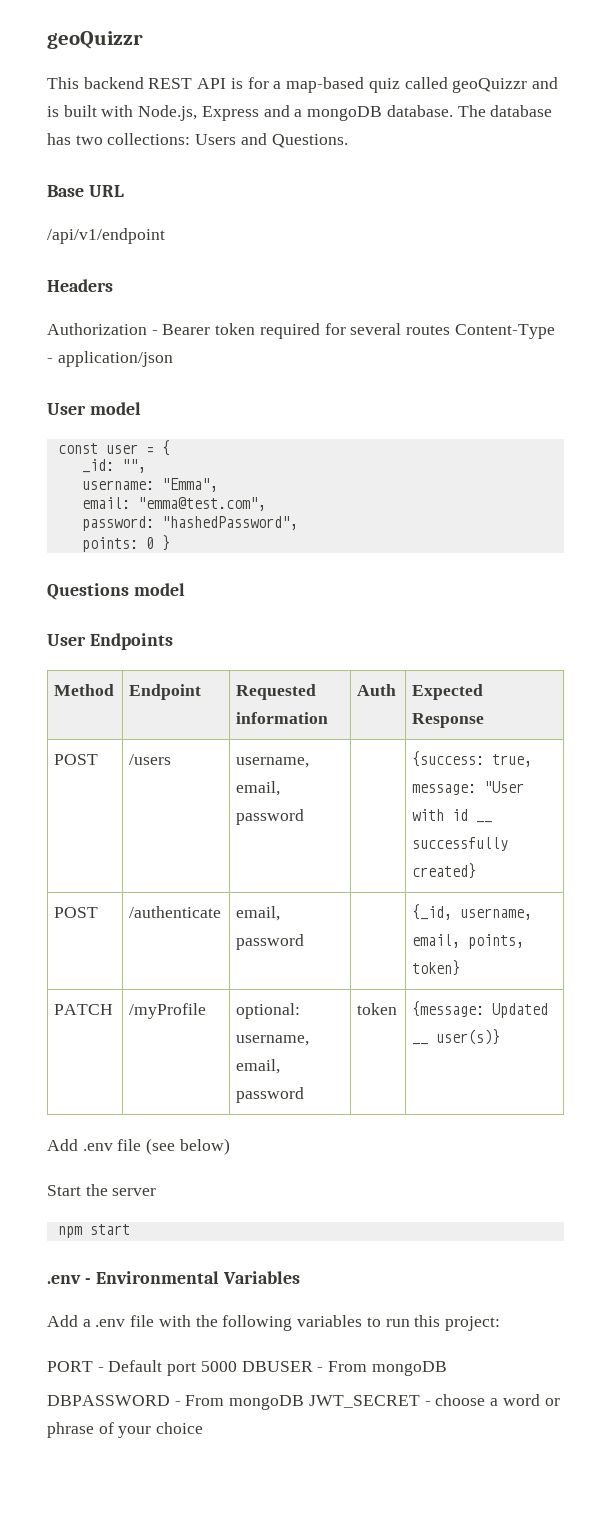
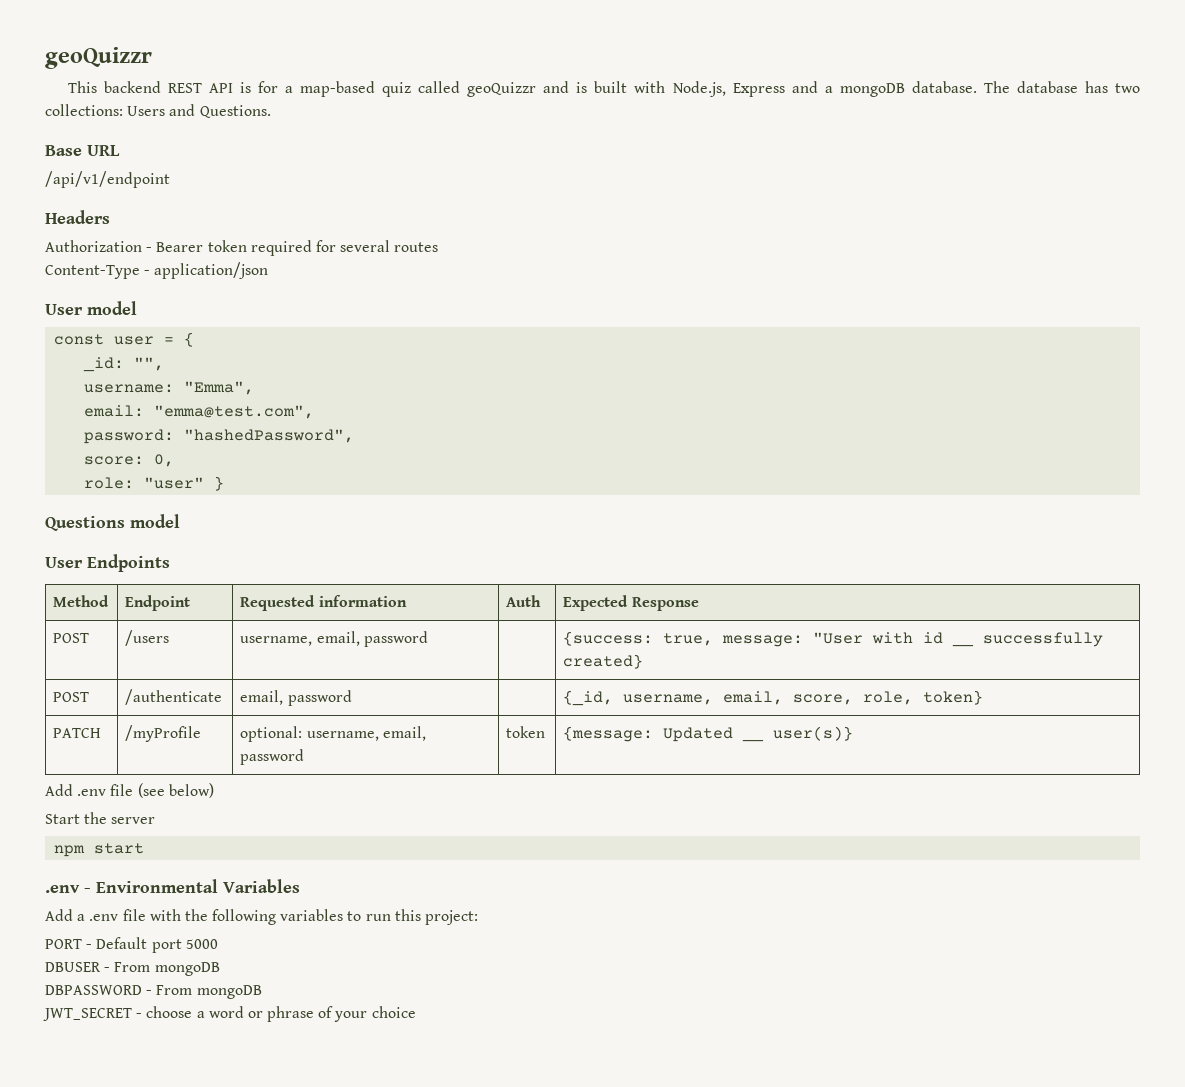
(451, 330) none -> (439, 247) //
[81,537,154,552] points: 0 -> [84,454,175,467] [84,477,205,489] score: 0, // role: "user"
[468,934,525,949] points, -> [793,691,914,705] score, role,
(237, 1366) none -> (218, 944) //
(305, 1402) none -> (262, 992) //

....

Please go through the data above and copy each line containing the word "points".

● **Task output**:
[81,537,154,552] points: 0 -> [84,454,175,467] [84,477,205,489] score: 0, // role: "user"
[468,934,525,949] points, -> [793,691,914,705] score, role,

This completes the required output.